Interview d’Arnaud Delcasse, fondateur de Scity.coop
Arnaud Delcasse, nouvel adhérent du Mouves PACA (Alpes Maritimes), a fondé Scity.coop, une coopérative d’innovation numérique au service de l’économie sociale et solidaire.
Scity.coop développe donc des projets dans le secteur du numérique ayant un impact social et/ou environnemental. Faciliter les mobilités, préserver l’environnement, créer du lien social à travers les outils numériques est au coeur de leur identité. Ils développent notamment Ridygo, un service de covoiturage en temps réel pour les trajets courte distance, qui travaille, au delà des questions environnementales, sur les problématiques de mobilité inclusive pour permettre aux personnes éloignées de l’emploi de se déplacer à moindre coût.
Quel est le besoin auquel répond ta structure ?
Nous avons créé Scity.coop en partant du constat que le monde de l’innovation numérique et celui de l’Economie Sociale et Solidaire partaient dans des directions opposées : d’un côté de grandes entreprises du numérique développant des plateformes qui prônent le partage mais qui ne font que se positionner en intermédiaire pour capter la richesse au profit d’une minorité d’actionnaires, tout en détruisant nos modèles sociaux ; de l’autre côté, une Economie Sociale et Solidaire qui ne peut plus se contenter d’être passive face aux développements numériques.

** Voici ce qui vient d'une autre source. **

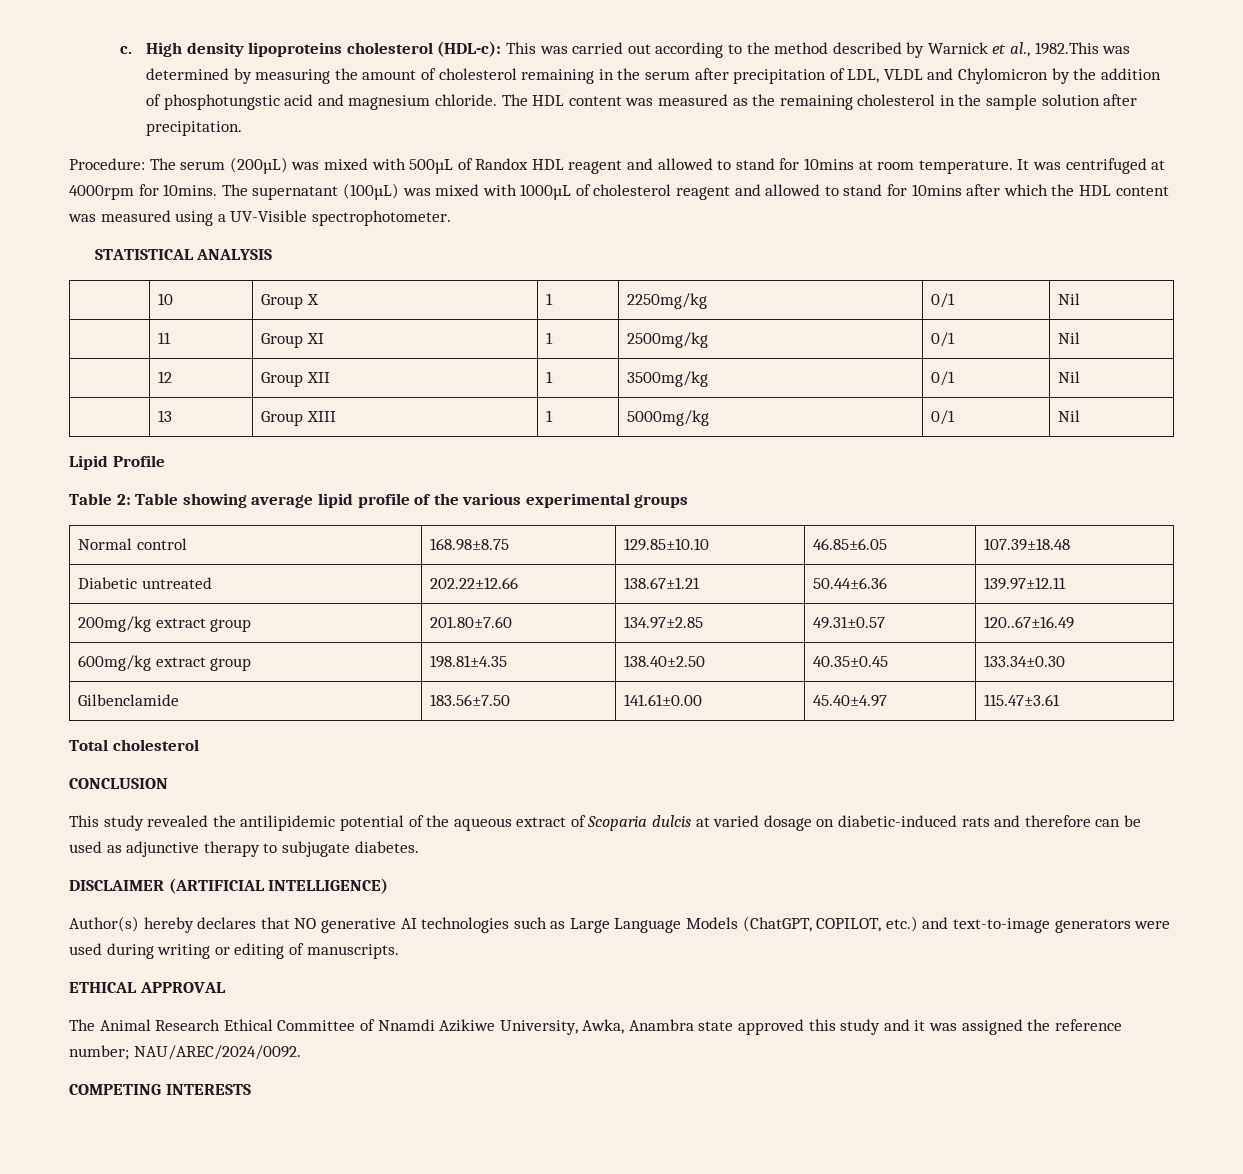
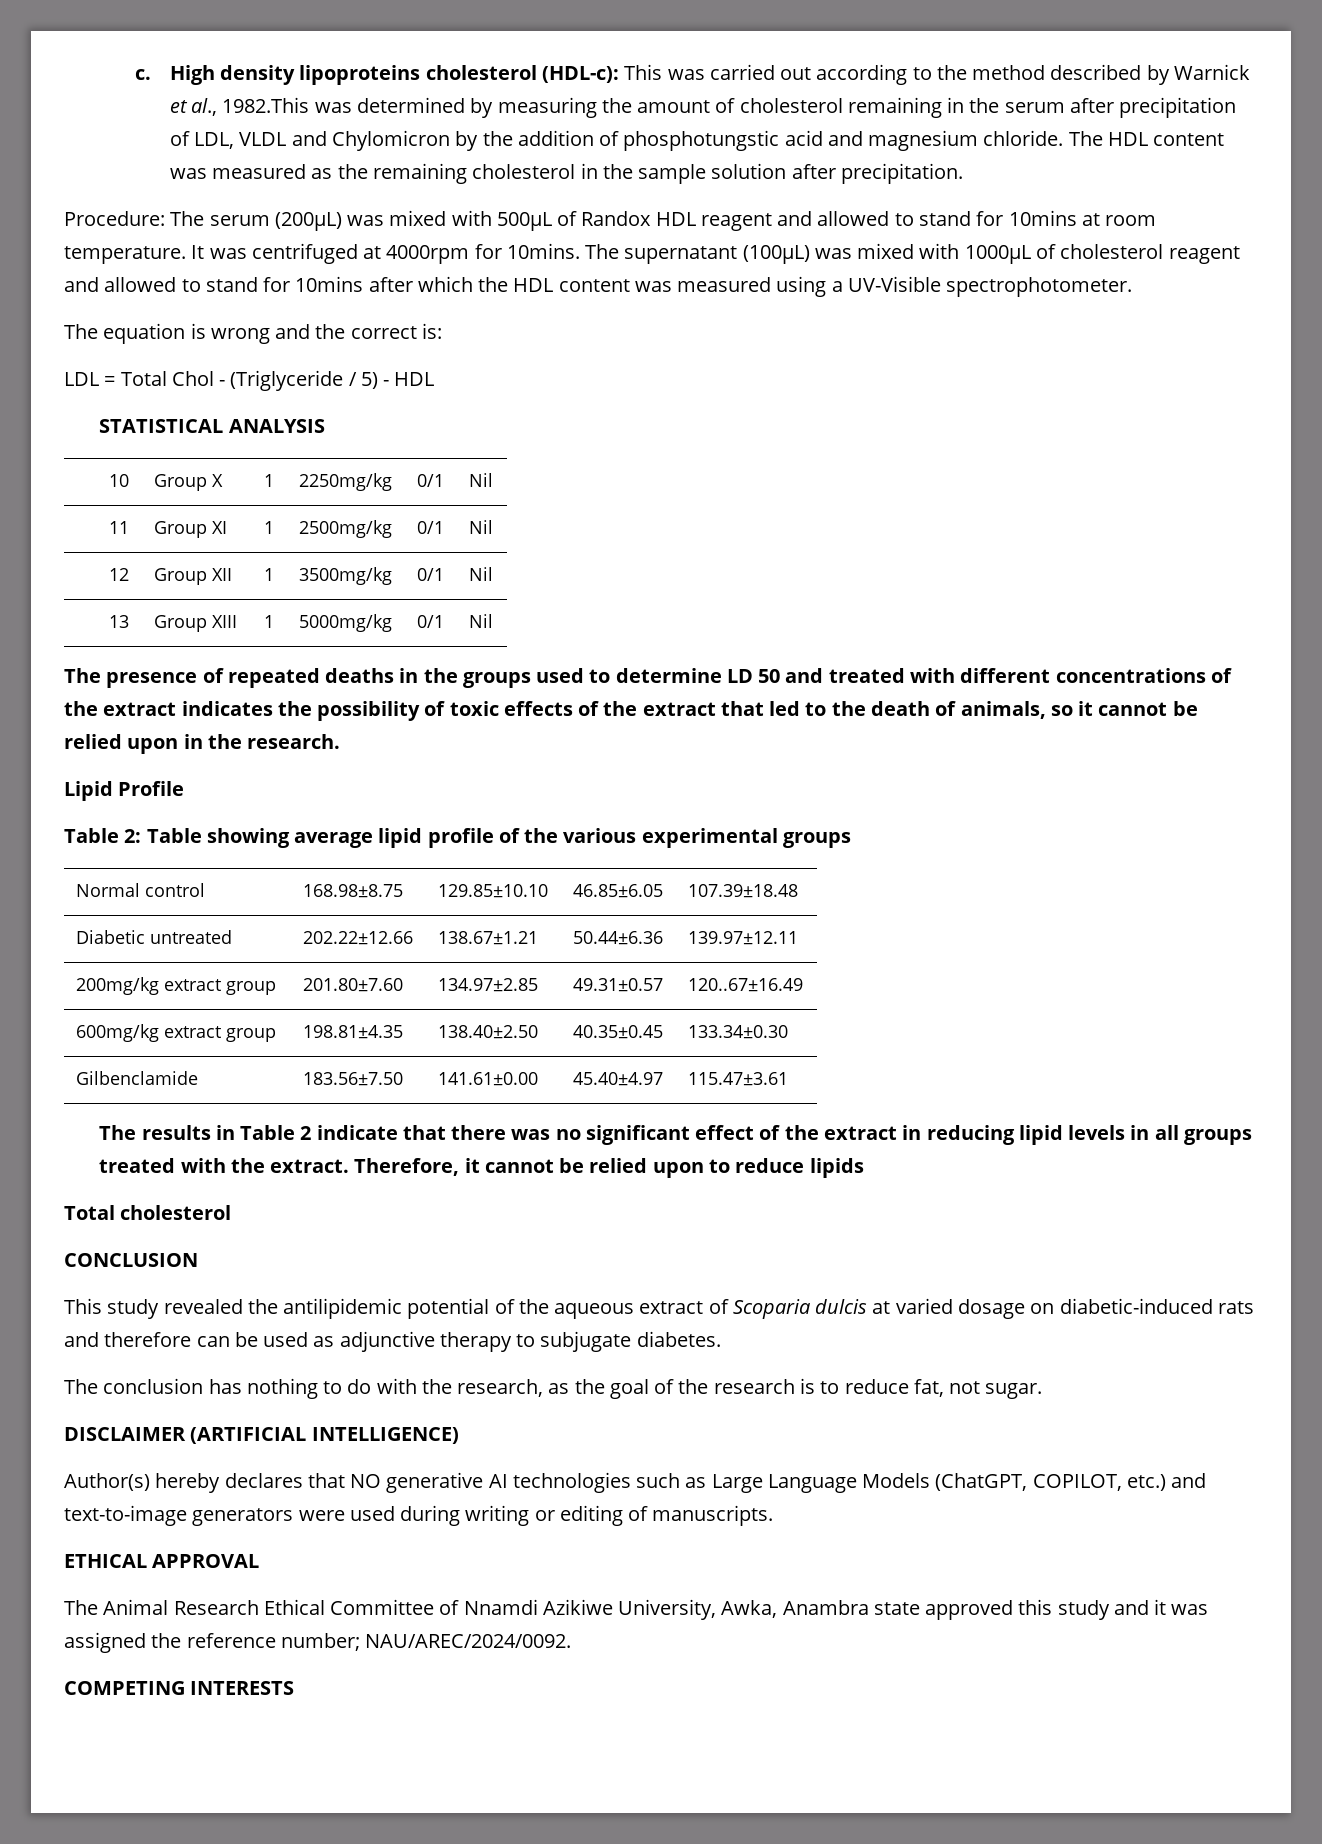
+ The equation is wrong and the correct is:
+ LDL = Total Chol - (Triglyceride / 5) - HDL
+ The presence of repeated deaths in the groups used to determine LD 50 and treated with different concentrations of the extract indicates the possibility of toxic effects of the extract that led to the death of animals, so it cannot be relied upon in the research.
+ The results in Table 2 indicate that there was no significant effect of the extract in reducing lipid levels in all groups treated with the extract. Therefore, it cannot be relied upon to reduce lipids
+ The conclusion has nothing to do with the research, as the goal of the research is to reduce fat, not sugar.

C’est la raison pour laquelle nous avons voulu mettre nos compétences numériques au service des enjeux environnementaux et sociaux.
Peux-tu nous citer un exemple de projet sur lequel tu travailles ?
Aujourd’hui, nous travaillons sur Ridygo, un service de covoiturage en temps réel pour les trajets courte distance, tels que les trajets domicile-travail. L’objectif est de répondre aux enjeux liés à ces trajets qui empêchaient jusqu’à présent de covoiturer sur les trajets du quotidien, et notamment l’enjeu de flexibilité horaire. Notre service prend en compte (et apprend automatiquement) les habitudes de déplacements des utilisateurs pour les notifier en temps réel lorsqu’un trajet est disponible pour eux ou lorsqu’ils pourraient en créer un et trouver des passagers, même au dernier moment.
Notre approche multimodale permet de proposer des trajets qui combinent covoiturage et transports en commun, afin de désenclaver les zones rurales et périurbaines aujourd’hui souvent mal desservies.
Enfin, nous avons souhaité intégrer une dimension sociale forte : nous avons mis en place un modèle économique, reposant sur un mécanisme de monnaie virtuelle, qui nous permet de rediriger une partie des bénéfices du service, pour permettre à des personnes en situation de précarité et pour lesquelles les déplacements sont un frein à l’insertion de se déplacer gratuitement, dans une logique de “mobilité inclusive” : 50 % des personnes en insertion ont déjà refusé un emploi ou une formation pour des raisons liées à la mobilité : il nous a donc semblé naturel, en tant que structure de l’ESS, de ne pas mettre cet enjeu de côté !
D’où t’es venue cette idée ?
L’idée nous est venue tout naturellement en nous rendant compte que, travaillant sur le territoire de Sophia Antipolis, la très grande majorité des déplacements pour se rendre au travail s’effectuait seul dans sa voiture personnelle. Pourtant, sur ce territoire en particulier mais c’est également vrai ailleurs, les salariés habitent et travaillent aux mêmes endroits et pourraient très simplement mutualiser des trajets.
Nous nous sommes donc penché sur les freins au covoiturage, et y avons inclus la problématique des personnes en situation de précarité, sur un territoire supposé riche (Côte d’Azur) mais qui connait en réalité des inégalités sociales très importantes.
Quelles sont les raisons qui t’ont poussé à entreprendre en coopérative ?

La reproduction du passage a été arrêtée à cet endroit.